Among the entries that follow, find every line with the word "developer" and list it.
[Material for this task — start]
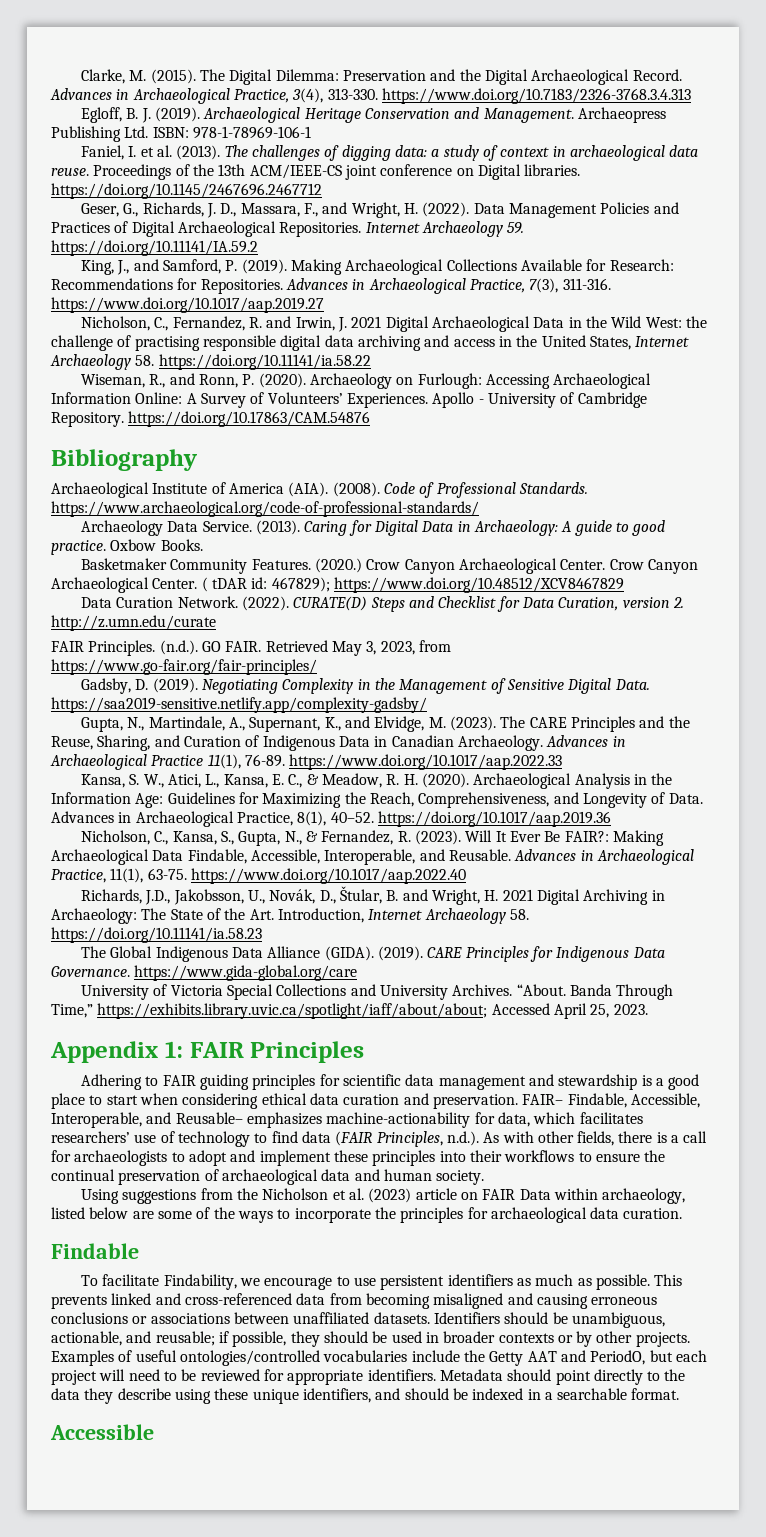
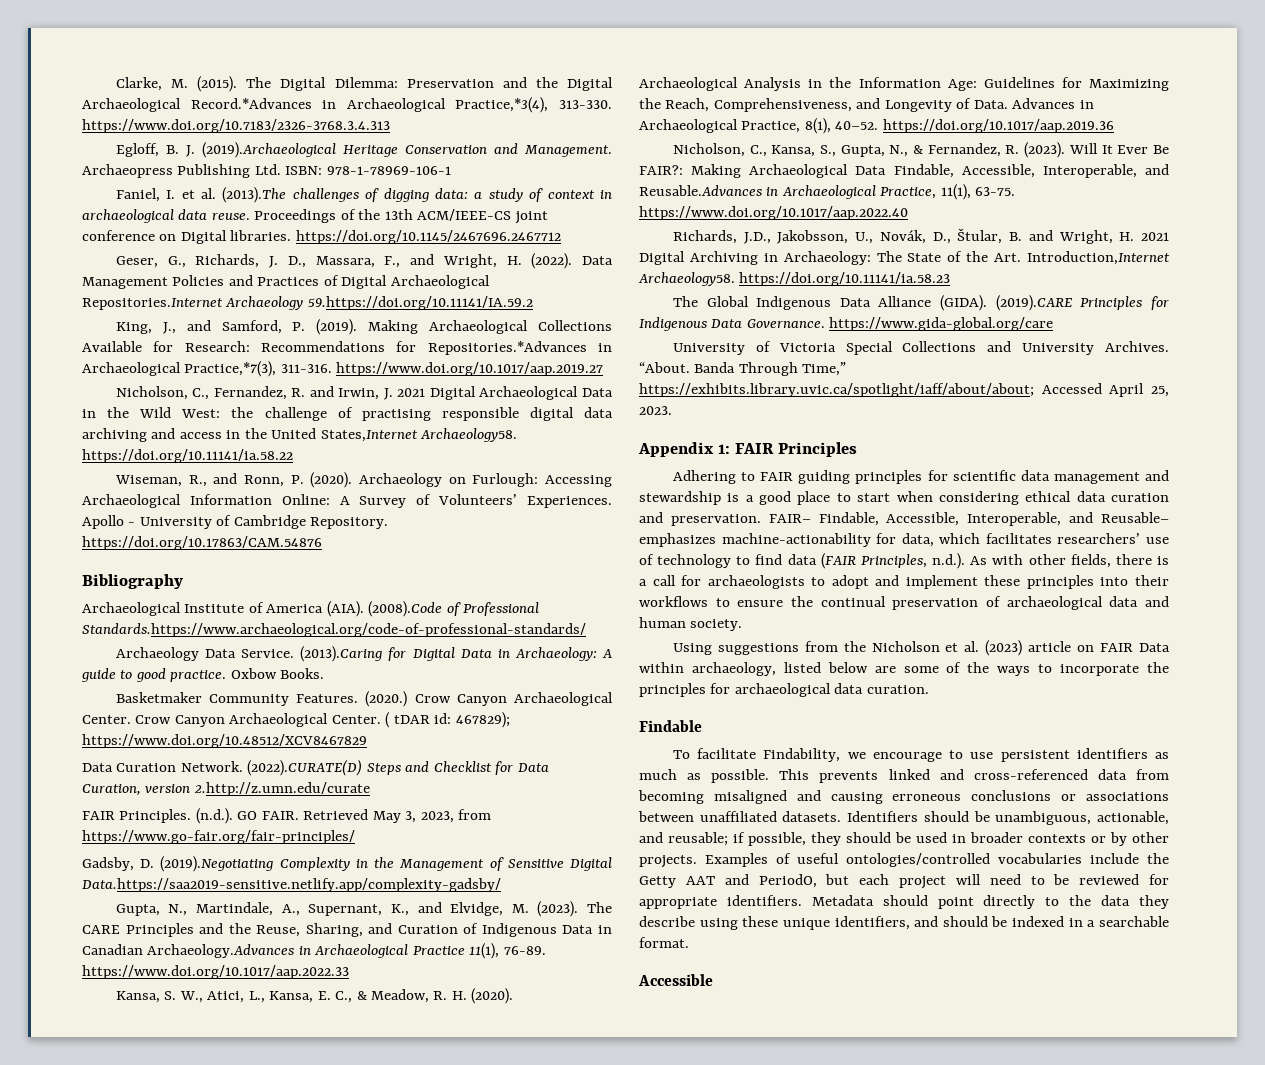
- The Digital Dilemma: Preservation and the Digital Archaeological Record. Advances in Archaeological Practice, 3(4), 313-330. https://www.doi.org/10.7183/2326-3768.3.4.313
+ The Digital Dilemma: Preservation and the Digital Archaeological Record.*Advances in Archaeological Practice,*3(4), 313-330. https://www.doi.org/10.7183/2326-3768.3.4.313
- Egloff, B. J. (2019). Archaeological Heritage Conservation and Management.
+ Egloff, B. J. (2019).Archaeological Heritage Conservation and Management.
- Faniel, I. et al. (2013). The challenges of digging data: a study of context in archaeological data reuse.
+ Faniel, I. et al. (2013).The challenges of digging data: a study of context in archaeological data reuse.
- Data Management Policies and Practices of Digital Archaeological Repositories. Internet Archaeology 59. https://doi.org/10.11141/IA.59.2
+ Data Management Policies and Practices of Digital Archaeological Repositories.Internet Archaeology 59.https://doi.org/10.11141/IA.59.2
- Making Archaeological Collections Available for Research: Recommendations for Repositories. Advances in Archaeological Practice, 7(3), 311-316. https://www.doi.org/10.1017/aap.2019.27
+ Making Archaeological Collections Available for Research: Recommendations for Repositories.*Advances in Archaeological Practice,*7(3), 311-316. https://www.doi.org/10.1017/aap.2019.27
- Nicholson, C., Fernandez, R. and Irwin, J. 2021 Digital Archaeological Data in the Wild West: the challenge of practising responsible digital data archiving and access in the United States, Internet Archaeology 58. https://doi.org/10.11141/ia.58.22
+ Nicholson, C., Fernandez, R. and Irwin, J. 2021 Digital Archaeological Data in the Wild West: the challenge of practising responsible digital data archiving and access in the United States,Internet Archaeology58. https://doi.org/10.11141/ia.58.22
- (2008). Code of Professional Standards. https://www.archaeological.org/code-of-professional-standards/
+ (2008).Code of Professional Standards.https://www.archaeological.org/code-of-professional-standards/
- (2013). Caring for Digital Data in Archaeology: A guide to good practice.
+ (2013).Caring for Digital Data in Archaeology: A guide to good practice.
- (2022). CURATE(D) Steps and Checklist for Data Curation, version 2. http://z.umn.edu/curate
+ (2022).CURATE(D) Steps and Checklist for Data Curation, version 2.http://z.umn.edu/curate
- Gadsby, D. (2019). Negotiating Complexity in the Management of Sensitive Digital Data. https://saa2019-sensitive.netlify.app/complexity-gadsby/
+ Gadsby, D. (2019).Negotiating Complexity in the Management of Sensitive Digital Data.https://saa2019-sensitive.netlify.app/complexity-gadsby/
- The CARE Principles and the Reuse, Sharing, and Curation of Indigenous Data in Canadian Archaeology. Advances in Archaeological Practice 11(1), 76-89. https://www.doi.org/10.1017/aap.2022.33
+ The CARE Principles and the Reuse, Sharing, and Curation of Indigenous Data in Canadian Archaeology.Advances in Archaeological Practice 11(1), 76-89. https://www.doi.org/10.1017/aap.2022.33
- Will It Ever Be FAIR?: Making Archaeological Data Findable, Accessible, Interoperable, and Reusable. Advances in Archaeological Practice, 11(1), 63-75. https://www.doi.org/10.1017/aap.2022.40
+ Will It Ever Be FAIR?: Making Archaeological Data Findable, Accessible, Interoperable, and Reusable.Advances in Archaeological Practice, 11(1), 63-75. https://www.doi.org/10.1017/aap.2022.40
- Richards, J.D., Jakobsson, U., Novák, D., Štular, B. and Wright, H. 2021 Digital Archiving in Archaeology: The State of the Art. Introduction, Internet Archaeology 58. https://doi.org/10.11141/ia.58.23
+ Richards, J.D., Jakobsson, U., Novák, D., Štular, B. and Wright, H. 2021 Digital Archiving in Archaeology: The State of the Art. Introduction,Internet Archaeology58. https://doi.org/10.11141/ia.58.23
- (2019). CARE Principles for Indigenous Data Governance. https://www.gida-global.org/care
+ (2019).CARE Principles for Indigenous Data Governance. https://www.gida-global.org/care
[Material for this task — finish]
[Material for this task — start]
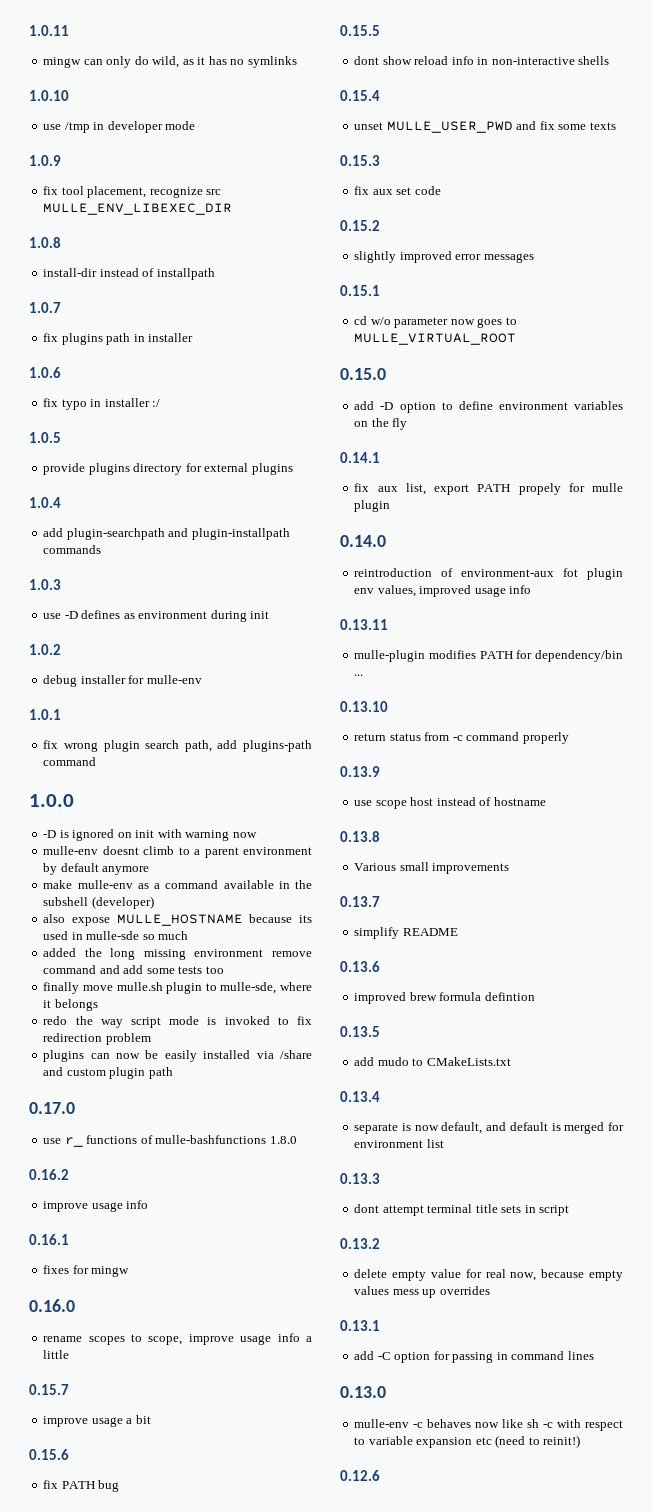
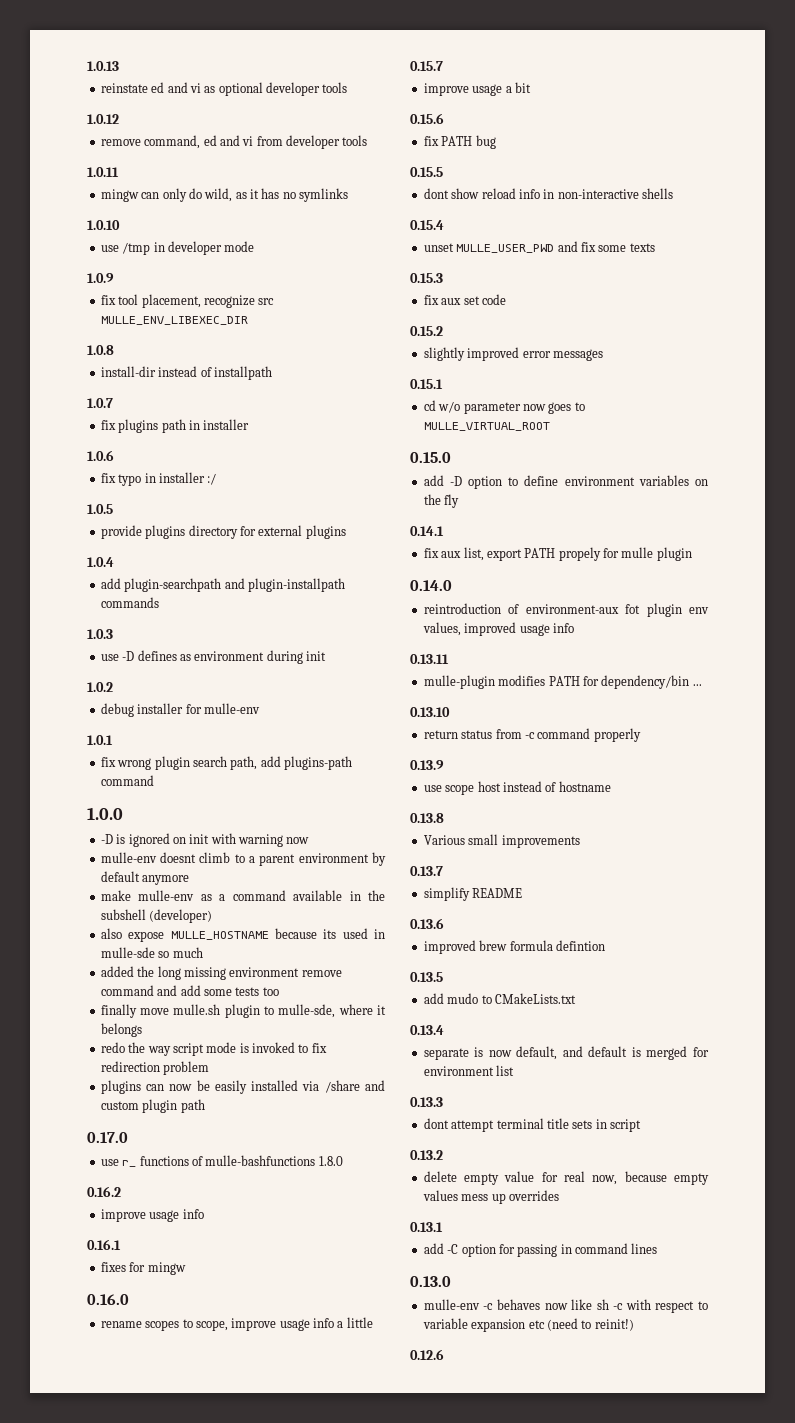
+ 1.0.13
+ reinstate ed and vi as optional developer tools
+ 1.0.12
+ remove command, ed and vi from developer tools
[Material for this task — finish]
» **Task answer**:
+ reinstate ed and vi as optional developer tools
+ remove command, ed and vi from developer tools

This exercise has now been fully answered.